Dynamic Deep-Reinforcement-Learning Algorithm in Partially Observable Markov Decision Processes
Saki Omi, Hyo-Sang Shin, Namhoon Cho, Antonios Tsourdos
TL;DR
This study discusses the effectiveness of the inclusion of action along with observation and the impact of network architecture to handle them by providing interpretations of how the trajectories are summarized at LSTM networks by introducing three novel approaches with different architectures.
Abstract
Recent studies have greatly improved reinforcement learning, and an increased interest in real-world implementation has emerged. In many cases, the implementation is challenged by time-varying disturbances as it introduces hidden states, which makes the problem best described with Partially Observable Markov Decision Processes. An effective approach to address this problem is to introduce a Recurrent Neural Network (RNN) in place of a state estimator. However, only a few studies have investigated the types of information to be supplied to the RNN and the network architecture to handle them.

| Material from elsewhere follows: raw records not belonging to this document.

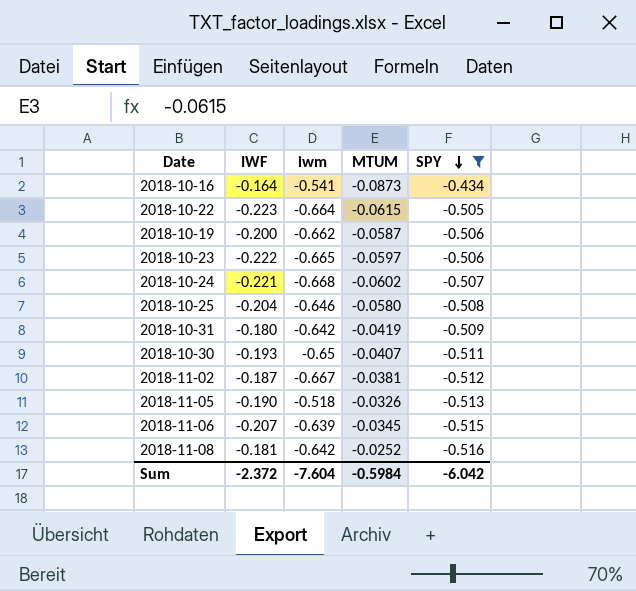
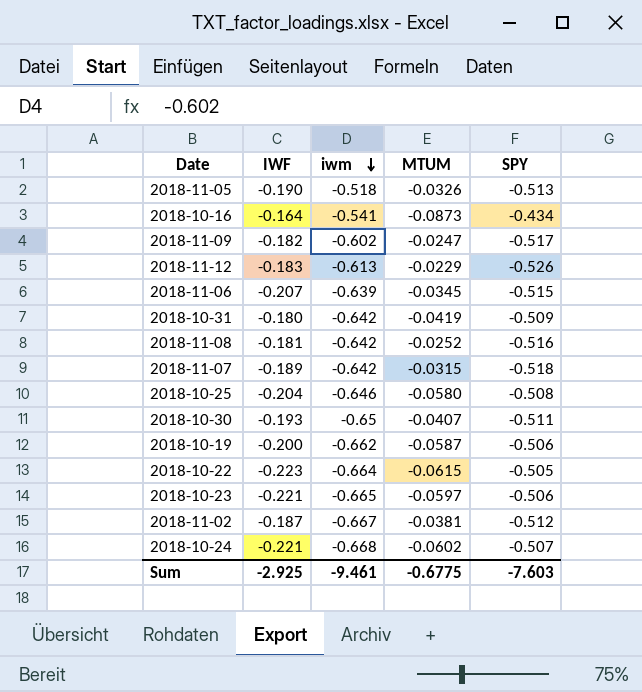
filter: SPY >= -0.516 -> none
row order: SPY descending -> iwm descending
2018-10-23 | IWF: -0.222 -> -0.221
Sum | IWF: -2.372 -> -2.925
Sum | iwm: -7.604 -> -9.461
Sum | MTUM: -0.5984 -> -0.6775
Sum | SPY: -6.042 -> -7.603

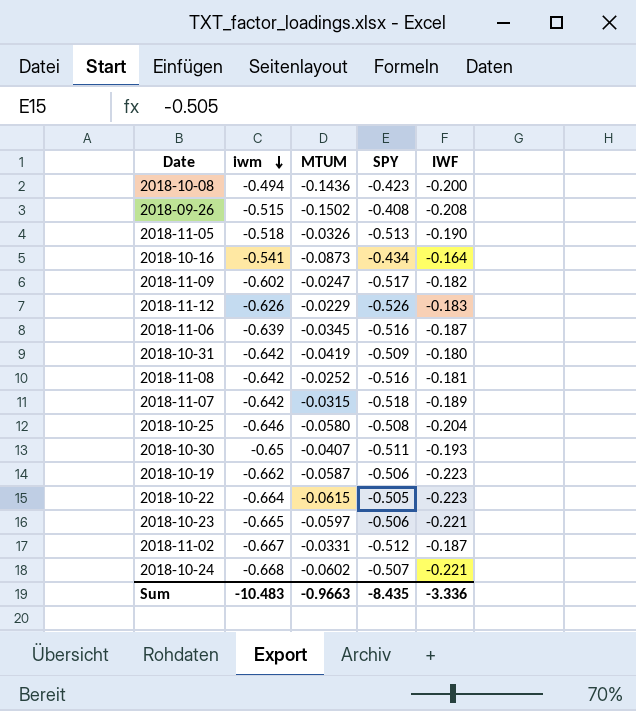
column IWF | position: 2 -> 5
row 2018-10-08: none -> -0.494 | -0.1436 | -0.423 | -0.200
row 2018-09-26: none -> -0.515 | -0.1502 | -0.408 | -0.208
2018-11-12 | iwm: -0.613 -> -0.626
2018-11-06 | SPY: -0.515 -> -0.516
2018-11-06 | IWF: -0.207 -> -0.187
2018-10-19 | IWF: -0.200 -> -0.223
2018-11-02 | MTUM: -0.0381 -> -0.0331
Sum | iwm: -9.461 -> -10.483
Sum | MTUM: -0.6775 -> -0.9663
Sum | SPY: -7.603 -> -8.435
Sum | IWF: -2.925 -> -3.336

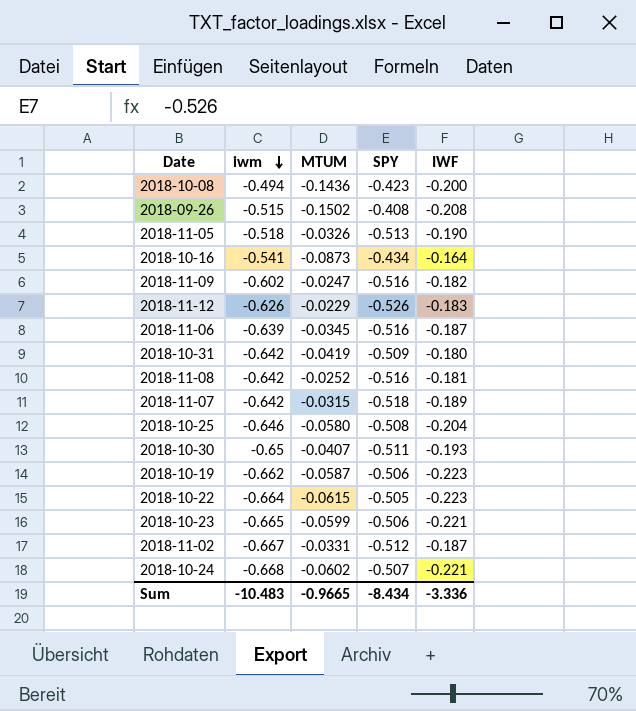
2018-11-09 | SPY: -0.517 -> -0.516
2018-10-23 | MTUM: -0.0597 -> -0.0599
Sum | MTUM: -0.9663 -> -0.9665
Sum | SPY: -8.435 -> -8.434

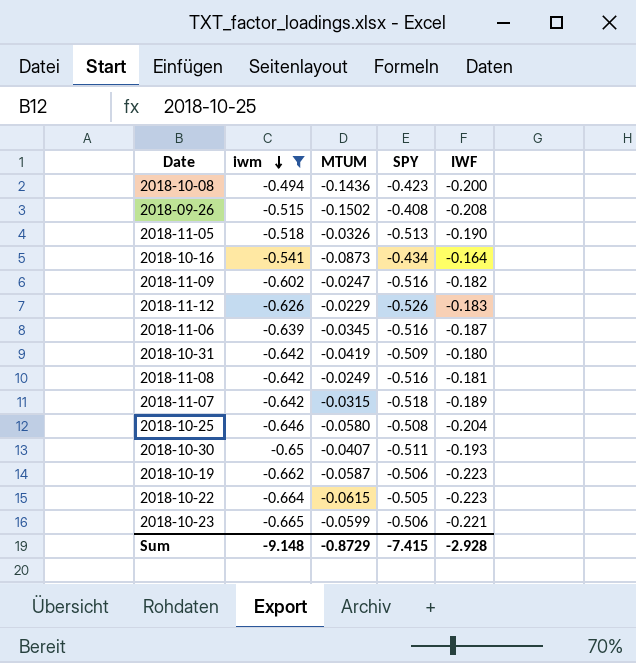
filter: none -> iwm >= -0.665
2018-11-08 | MTUM: -0.0252 -> -0.0249
Sum | iwm: -10.483 -> -9.148
Sum | MTUM: -0.9665 -> -0.8729
Sum | SPY: -8.434 -> -7.415
Sum | IWF: -3.336 -> -2.928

This study discusses the effectiveness of the inclusion of action along with observation and the impact of network architecture to handle them by providing interpretations of how the trajectories are summarized at LSTM networks. Specifically, three novel approaches with different architectures are introduced. All algorithms demonstrated the effectiveness of the inclusion of the action trajectories in simulation environments. In particular, one of the developed algorithms, H-TD3, differs from the typical actor and critic network as the critic network is trained by utilizing the hidden states generated by the actor network as the summarized trajectory information. This novel approach exhibited the potential improvement of the computational time while maintaining the performance.